What Jack Welch should have said

Jack Welch recently caused a ruckus by suggesting that the government was “cooking the books” with its economic data. Specifically, he tweeted the following last Friday after the employment situation report:

Unbelievable jobs numbers..these Chicago guys will do anything..can’t debate so change numbers

The clear implication was that President Obama was in trouble after his disastrous debate performance on Wednesday night. So Obama and his minions, as typically corrupt Chicago pols “who will do anything” to win a political contest, did something wrong to get a good jobs number.

This is absurd for a number of reasons. First, if I were going to rig the jobs numbers, I would have manipulated the non-farm payroll number because that is the number people look at. The household survey number that caused the large dip in the unemployment rate is notoriously volatile. Second, Welch explained away his nonsensical comment by writing an Op-Ed that pointedly contradicted the reasoning in the tweet. Welch wrote:

Some questions allow for unambiguous answers, but others less so. For instance, the range for part-time work falls between one hour and 34 hours a week. So, if an out-of-work accountant tells a census worker, “I got one baby-sitting job this week just to cover my kid’s bus fare, but I haven’t been able to find anything else,” that could be recorded as being employed part-time.

The possibility of subjectivity creeping into the process is so pervasive that the BLS’s own “Handbook of Methods” has a full page explaining the limitations of its data, including how non-sampling errors get made, from “misinterpretation of the questions” to “errors made in the estimations of missing data.”

Bottom line: To suggest that the input to the BLS data-collection system is precise and bias-free is—well, let’s just say, overstated.

Is that why he wrote the tweet – because of “the possibility of subjectivity creeping into” the BLS data collection process? I call bullshit. Welch originally tweeted “these Chicago guys will do anything..can’t debate so change numbers” That has absolutely NOTHING to do with BLS data collection process subjectivity. It’s an accusation of fraud, plain and simple.

I should point out that the household survey numbers are bottoms up data produced by civil servants. Even if the data collectors were biased on an individual level, the sample size and the number of civil servants producing the data is large enough that this wouldn’t matter as those data points would be overwhelmed by the mass of aggregated data. Such a process also makes it hard for a political appointee to insert herself and manipulate the data from the top down.

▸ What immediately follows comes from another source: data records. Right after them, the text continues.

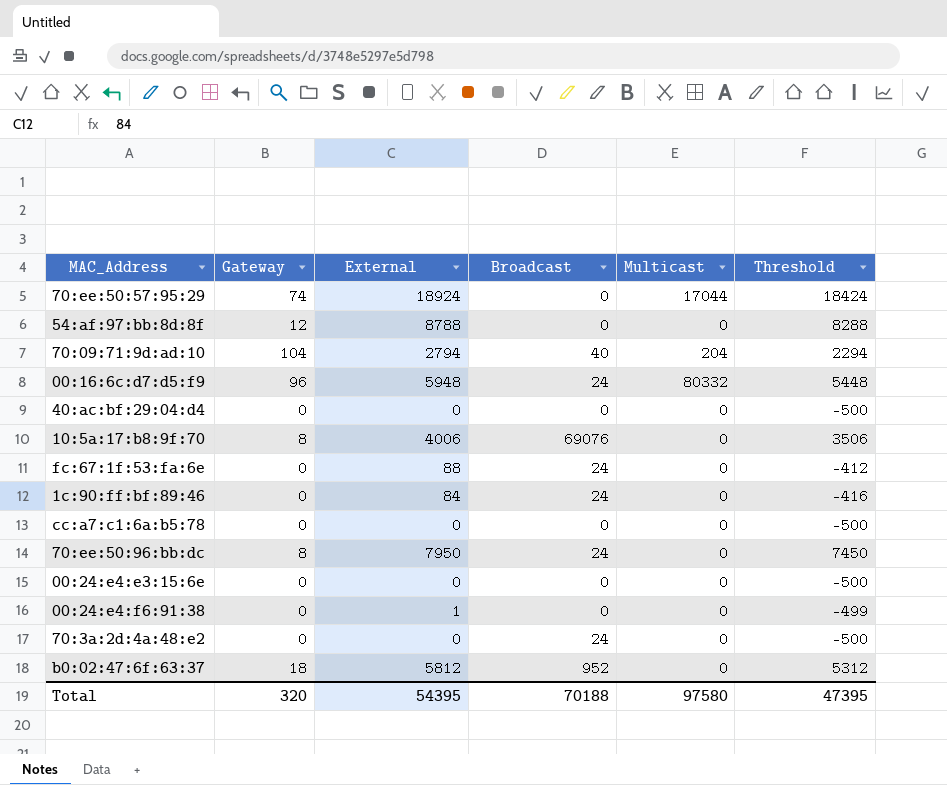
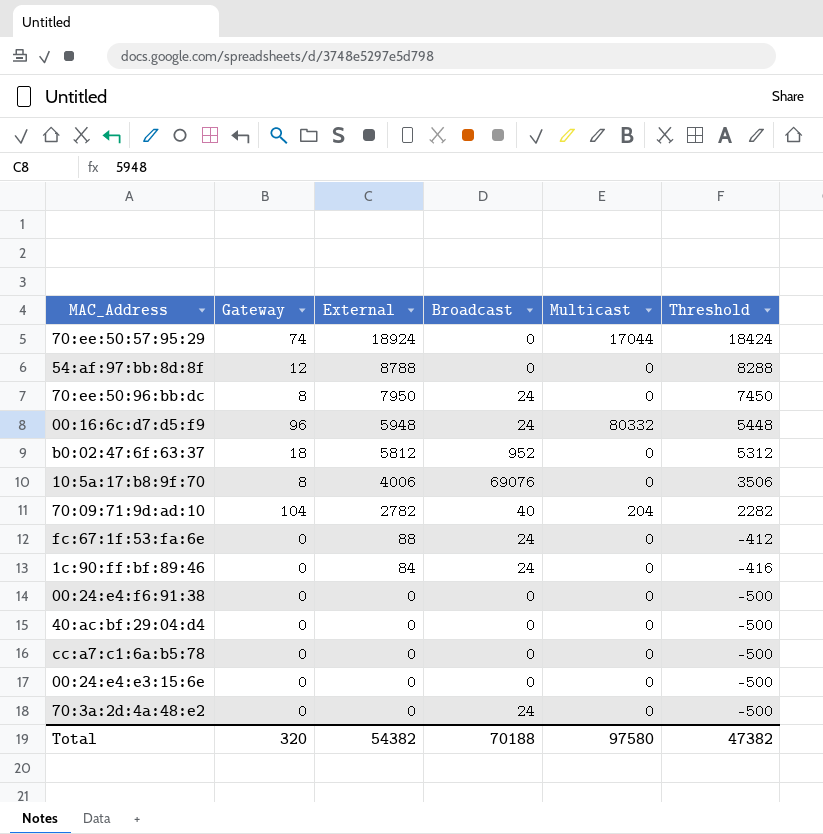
row order: none -> External descending
70:09:71:9d:ad:10 | External: 2794 -> 2782
70:09:71:9d:ad:10 | Threshold: 2294 -> 2282
00:24:e4:f6:91:38 | External: 1 -> 0
00:24:e4:f6:91:38 | Threshold: -499 -> -500
Total | External: 54395 -> 54382
Total | Threshold: 47395 -> 47382

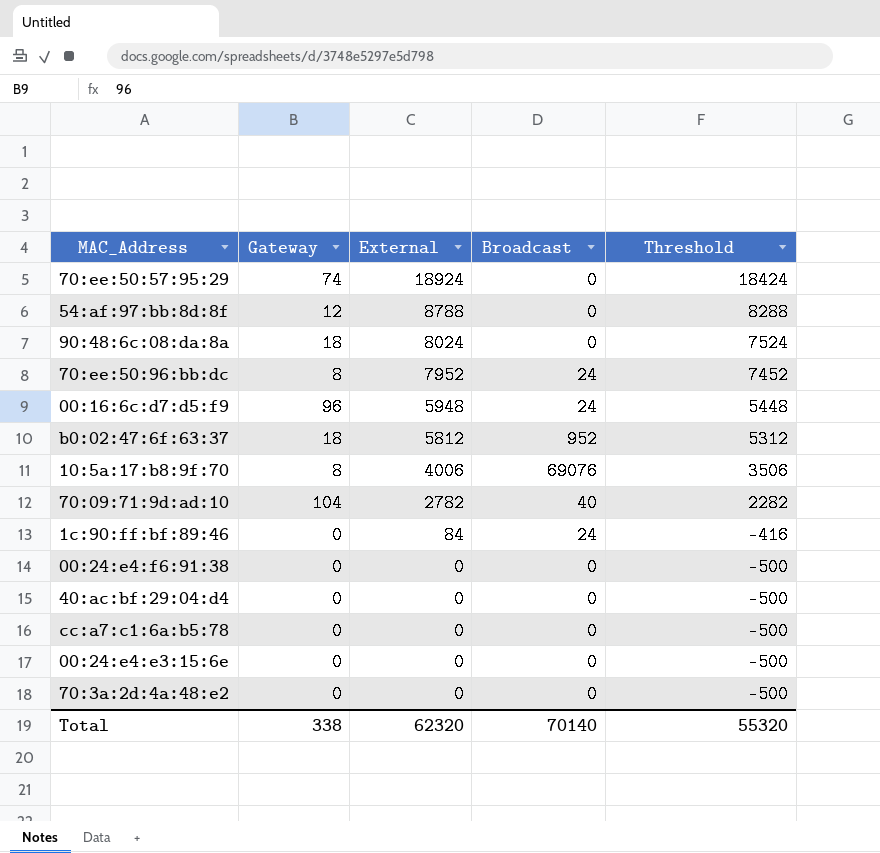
column Multicast | position: 5 -> none
row fc:67:1f:53:fa:6e: 0 | 88 | 24 | 0 | -412 -> none
row 90:48:6c:08:da:8a: none -> 18 | 8024 | 0 | 7524
70:ee:50:96:bb:dc | External: 7950 -> 7952
70:ee:50:96:bb:dc | Threshold: 7450 -> 7452
70:3a:2d:4a:48:e2 | Broadcast: 24 -> 0
Total | Gateway: 320 -> 338
Total | External: 54382 -> 62320
Total | Broadcast: 70188 -> 70140
Total | Threshold: 47382 -> 55320

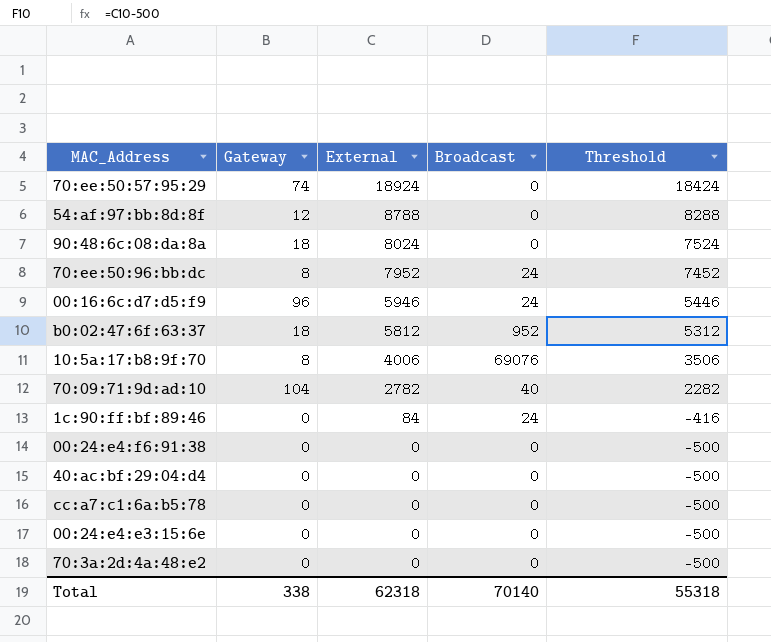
00:16:6c:d7:d5:f9 | External: 5948 -> 5946
00:16:6c:d7:d5:f9 | Threshold: 5448 -> 5446
Total | External: 62320 -> 62318
Total | Threshold: 55320 -> 55318

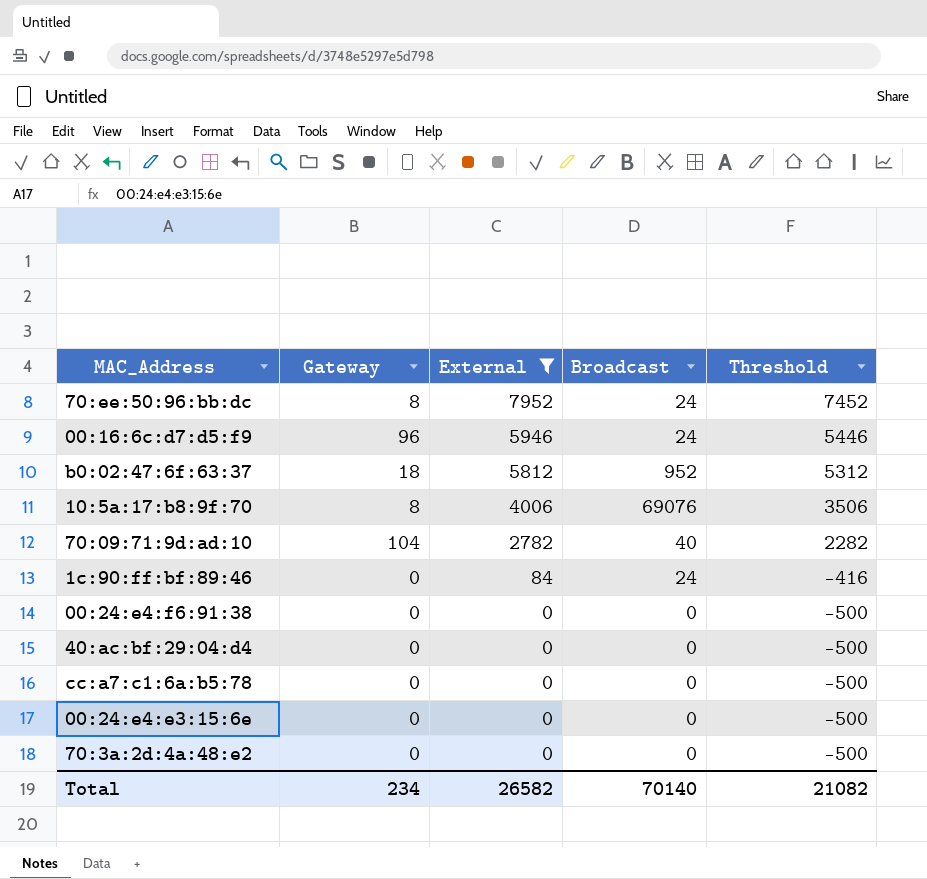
filter: none -> External <= 7952
Total | Gateway: 338 -> 234
Total | External: 62318 -> 26582
Total | Threshold: 55318 -> 21082

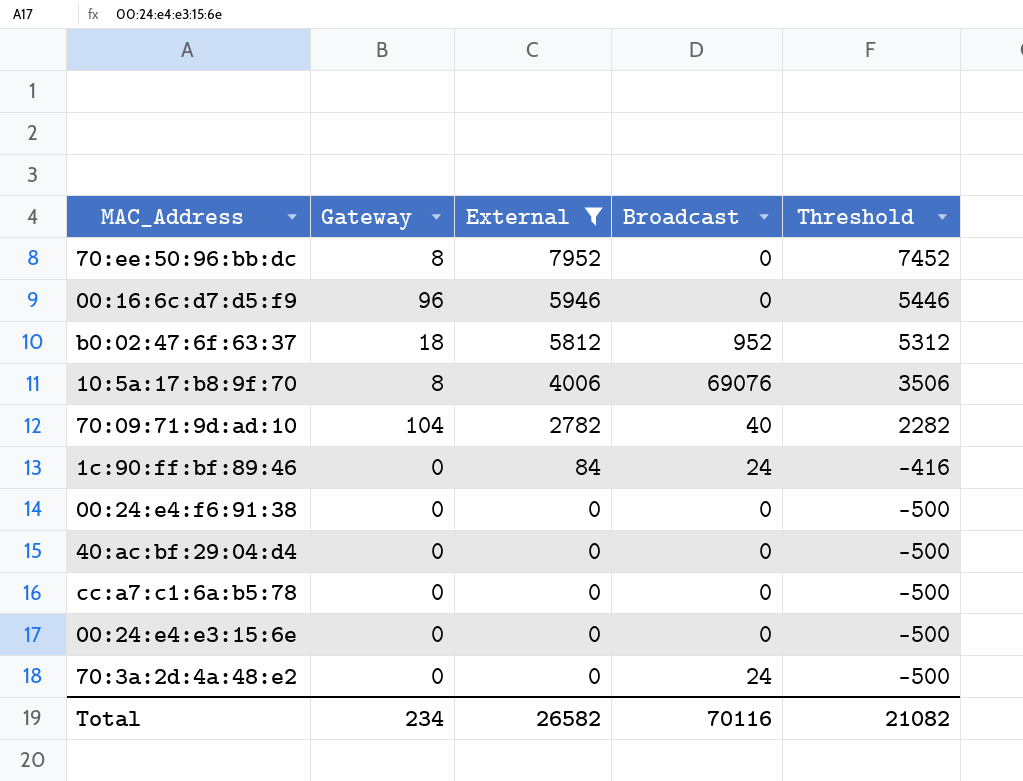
70:ee:50:96:bb:dc | Broadcast: 24 -> 0
00:16:6c:d7:d5:f9 | Broadcast: 24 -> 0
70:3a:2d:4a:48:e2 | Broadcast: 0 -> 24
Total | Broadcast: 70140 -> 70116

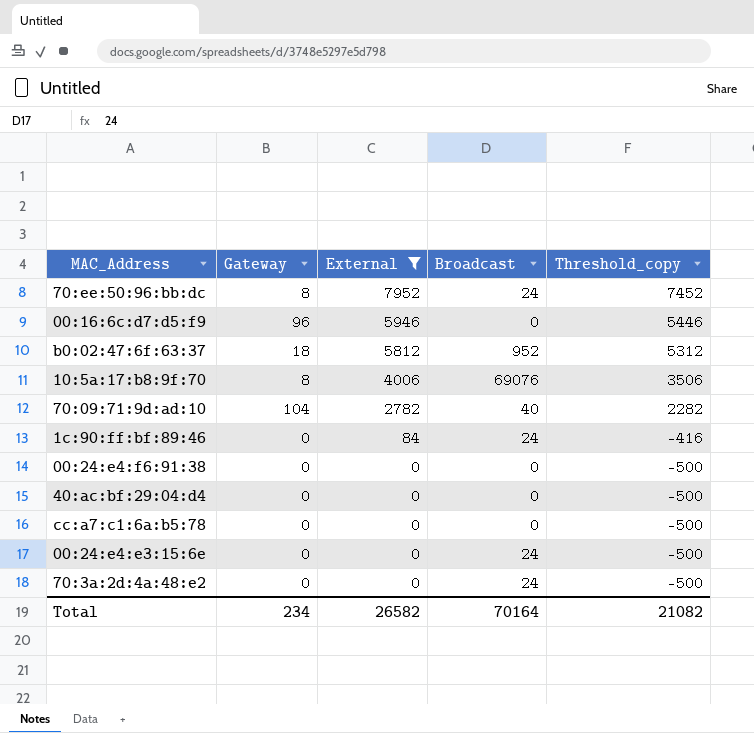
column name: Threshold -> Threshold_copy
70:ee:50:96:bb:dc | Broadcast: 0 -> 24
00:24:e4:e3:15:6e | Broadcast: 0 -> 24
Total | Broadcast: 70116 -> 70164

In any event, Welch goes on to question the employment numbers as an accurate interpretation of the employment situation, a more nuanced and effective thread in his criticism. I agree with Welch that the unemployment number is not the end all and be all of jobs data, one reason I often use the higher underemployment number called U-6.

Moreover, Austan Goolsbee, the President’s former chief economic advisor, made similar points in a 2003 New York Times article about the reported number called U-3 being problematic during the Bush Administration. Goolsbee even said “the government has cooked the books.” That sounds very, very partisan if you asked me. Equally, Jack Welch, a Mitt Romney supporter, sounds partisan today.

What I am hearing is cognitive dissonance. Discounting US economic data as fabricated or fake when it doesn’t fit your own narrative is the epitome of cognitive dissonance. And dealing with ‘unacceptable’ data by ignoring it or dismissing it leads to incomplete analyses that lead to poor decision-making.

I think what Jack Welch should have said is this:

The US is still experiencing serious economic dislocation from the economic crisis. Fed Chairman Ben Bernanke tells us this every time he opens his mouth. He has even relied on this fact to start another round of quantitative easing, arguing that more easing will help reduce unemployment. The fact is more needs to be done about employment in this country. And I don’t believe for one second that the unemployment numbers accurately reflect the economic distress in the US economy. There are a number of reasons why these numbers don’t work for me, none of which has to do with manipulating data from month-to-month for political reasons. But clearly, as I am a Romney supporter, I’m saying this because I believe the Obama Administration must take the blame.

I know that’s way over the 140-character limit for Twitter, but that would have been an honest and thoughtful way of talking. What Welch has done in tweeting his partisan accusation of fraud – and then concocting entirely different reasons for why he questioned the numbers – is bring shame upon himself and everything associated with him.

I will file this post under the tag ‘Banana Republic’.